Bride Price; Horizon; 1 year = 1 year

From: David Dunham <dunham_at_pensee.com>
Date: Thu, 22 Feb 1996 23:25:01 -0800


One last comment about marrying the Lady in Feathers: I think bride price among the Grazers is normally measured in horses (I believe I determined it was something like 8 or 12 horses to marry a respectable girl). It's probably different for the FHQ, but I see no reason why it has to be measured in monetary wealth. Perhaps as part of the price she asked for every foal born in Tarsh that year. (Moirades could top this by sending not only the foals, but their mothers.) She could have asked him to perform some magic ritual; as king, he could have had the ritual performed in every temple in Tarsh.
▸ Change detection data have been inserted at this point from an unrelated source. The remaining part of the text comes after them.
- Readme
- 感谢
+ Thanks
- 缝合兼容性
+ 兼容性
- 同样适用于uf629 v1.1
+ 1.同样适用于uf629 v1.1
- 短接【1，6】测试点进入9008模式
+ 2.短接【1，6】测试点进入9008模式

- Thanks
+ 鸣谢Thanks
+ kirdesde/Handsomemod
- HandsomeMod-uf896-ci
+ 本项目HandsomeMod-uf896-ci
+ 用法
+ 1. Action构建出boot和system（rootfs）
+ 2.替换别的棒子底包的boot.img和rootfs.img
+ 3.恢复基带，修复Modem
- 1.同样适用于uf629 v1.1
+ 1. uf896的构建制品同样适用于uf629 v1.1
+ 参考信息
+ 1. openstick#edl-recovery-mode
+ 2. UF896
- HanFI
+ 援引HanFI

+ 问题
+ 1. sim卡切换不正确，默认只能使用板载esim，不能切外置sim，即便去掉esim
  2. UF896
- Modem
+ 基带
She could have asked for some famous outlaw; he could have also presented her with all his kin.

Given that the wealth of Tarsh was still attractive after Moirades' death [KoS.128], it hardly seems that Moirades impoverished the kingdom.

MOB wrote

>>Strangers in Prax has a nice section on pg 36 about the horizon on a flat
>>world and how this is basically the "indistinct band where sea and sky
>>become one" due to haze.
>
>As one of the original playtest/error-trappers for SiP I objected strenuously
>to this boxed section on the simple but essential grounds of MGF. It
>is more fun, in my opinion, to have Glorantha as a Flat world with a
>horizon, because it means we have to invent cheesily-pseudo-scientific
>reasons *why* this can be so.

You must mean meta-game fun, not maximum game fun, since inventing cheesy explanations for Gloranthan physics seldom has any impact on actual play. Most of the discussions in the Digest may be a fun way to show off our esoterica, but don't help me run a fun or even consistent game.

I actually prefer the explanation based on standard physics, because that's one less difference I have to deal with. Glorantha can be just like Earth but flat and with magic, instead of just like Earth, flat, with magic, and with laws of physics that are sometimes the same (I presume objects still fall down) and sometimes different (light bends). But then, I like my pizzas with extra toppings, not extra cheese.

Joerg wrote

>Remember that
>Gloranthan years are shorter than Terran years, thus a 13-year-old
>Gloranthan is roughly the biological equivalent to a 9-year-old Terran.

Your conclusion is false. Greg has said as recently as RQ Con Down Under that it's years that count -- a 13 year old Gloranthan is identical to a 13 year old Terran. Yes, they reach old each in fewer days -- but the same number of years. (From our perspective, Gloranthans live fast and die young. Feel free to come up with wacko theories about Gloranthans being a different species, or accelerated aging due to the Sunstop, but you don't have to convert, just compare years to years.)